Still, at least they can’t get anything out of the drawer, right? Right. As long as everything in the drawer is at the very back of the drawer. Ridiculously, The Toddler and The Baby like to prise open the living room drawer as far as the latch will allow, fish around as far as they can reach, and pull out…the spare child safety latches that were left in the drawer.
2. Child gates
In fairness, these have worked pretty well so far. Once places they would actually fit were identified. And the entire house had been remodelled to make the places they would actually fit useful places to have child gates. And the error of having a gate with a death trap/step over bar at the top of the stairs had been rectified.
It should, however, be noted that child gates are at their most effective for containment of grandparents, not children.
3. Padding for furniture corners and edges
Unless you bubble wrap all of your furniture, there will be parts left unpadded. Those are the parts children bang their heads on.
As for the places where there are pads? Removing those pads is the single-minded relentless goal of any toddler. And it will be achieved. Ultimately, those ‘protective’ pads will not prevent damage to little heads, but they will cause damage to furniture when forcibly removed by little hands.
Plus, of course, the children will take themselves out on the coffee table having tripped whilst tearing towards the coffee table because they have spotted padding to remove.
4. Fridge latches
Fridge latches can withstand five attempts to open the fridge without undoing the latch because you have forgotten there is a latch. Then they fall off.
5. Plug covers
There appears to be some contention as to whether plug covers are necessary or even should be used. They are effective at stopping children getting to the plug sockets, however. They stop adults getting to the plug sockets too. Have you ever tried to remove one of those things? If you need to use a plug socket you have put a cover into, I suggest you install a new set of sockets. It’s easier.
Furthermore, plug covers seem to deal with a largely unnecessary issue. Children are not that interested in empty plug sockets. Children are interested in plug sockets with plugs in them. Playing with empty sockets is much less disruptive to the functioning of the house than randomly unplugging every household appliance. And you just can’t superglue your plugs into sockets, you know. Apparently, it’s not safe.
6. The items that are never included
Fully stocked with these impractical/hazardous ‘safety’ solutions, I have noticed that the safety kits never have anything to improve the safety of two of the most dangerous household objects.

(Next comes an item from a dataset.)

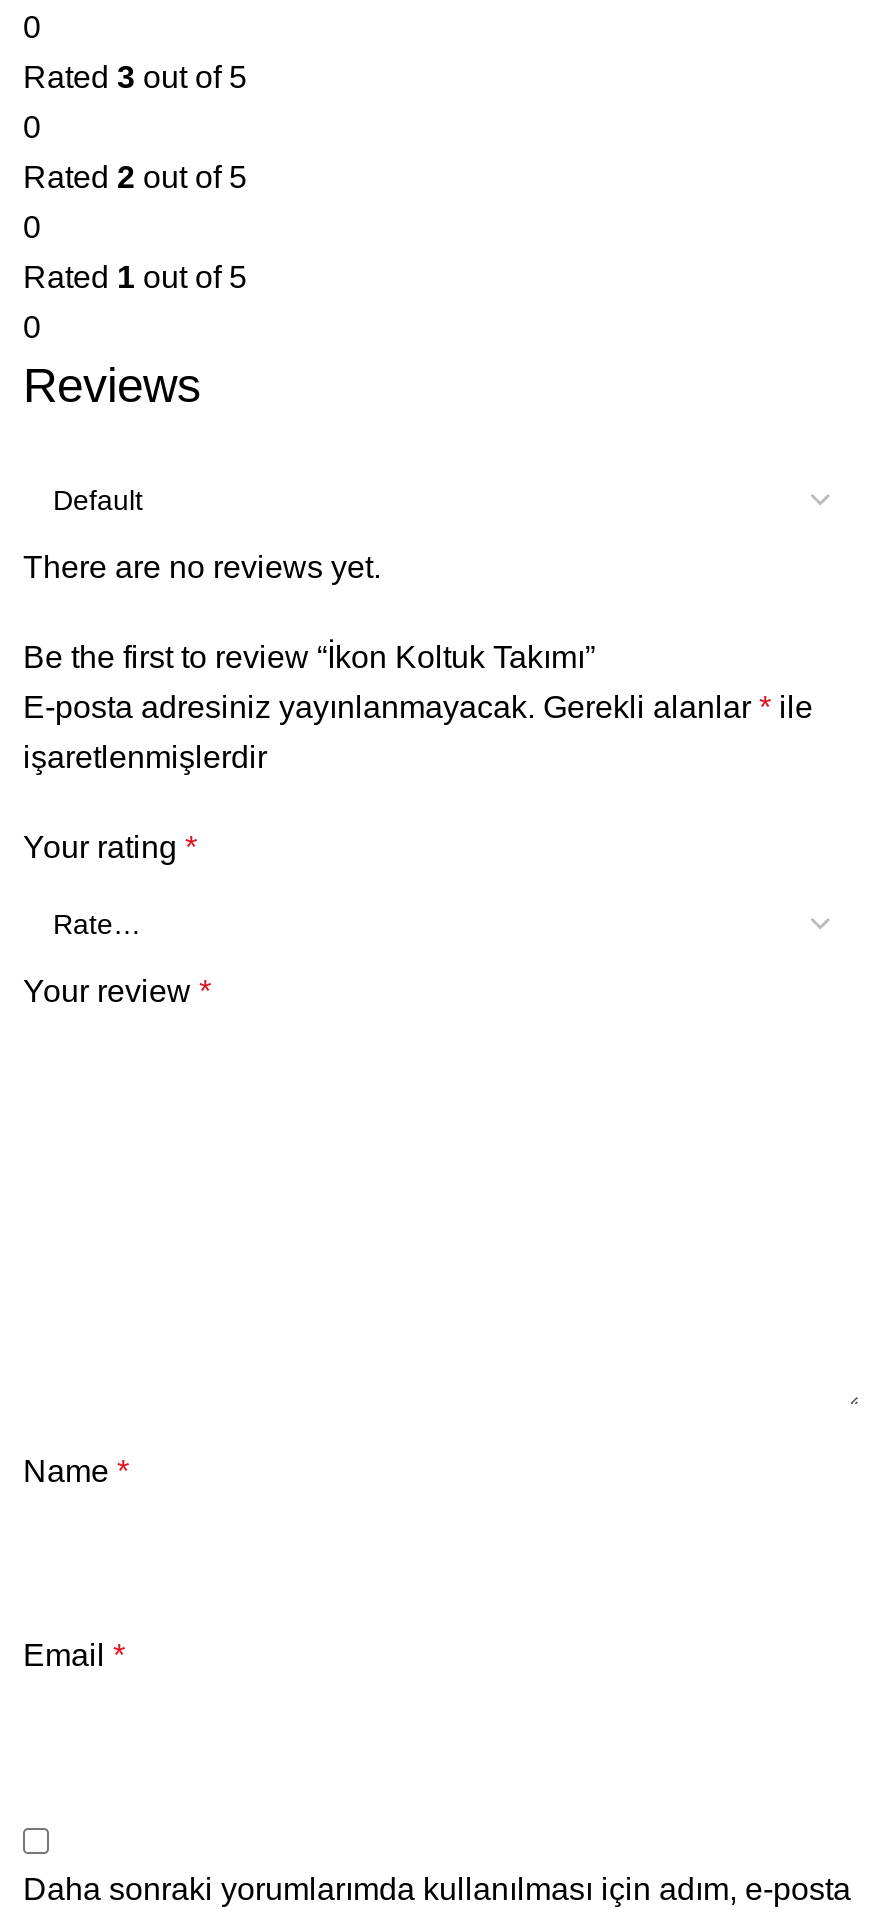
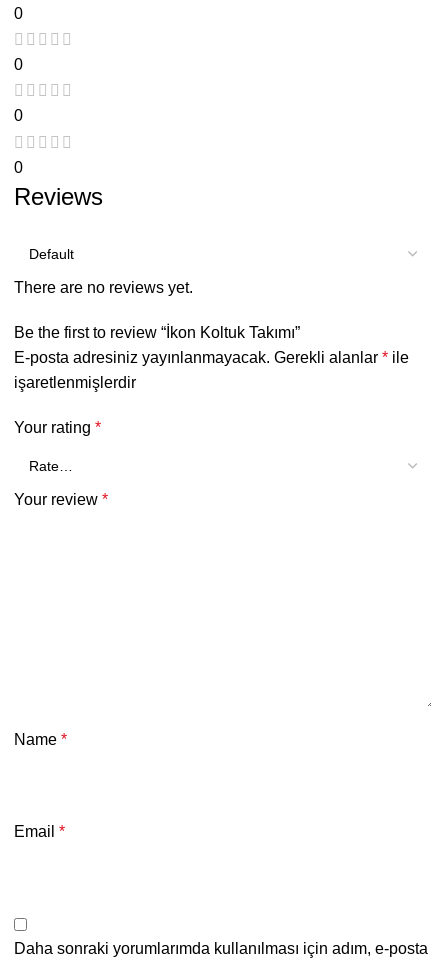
- Rated 3 out of 5

- Rated 2 out of 5

- Rated 1 out of 5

Cushions. Cushions are very dangerous. Children use them to climb. This is not sensible. Cushions make for precarious step ladders. Furthermore, children believe cushions make throwing themselves on the floor from a height safer. That’s true, actually. They also believe they will land on the cushions. Less true. What ingenious solution do child safety kits offer for dealing with the hazards posed by these deadly household items? Nothing, that’s what. How have they all missed this gap in the child safety market?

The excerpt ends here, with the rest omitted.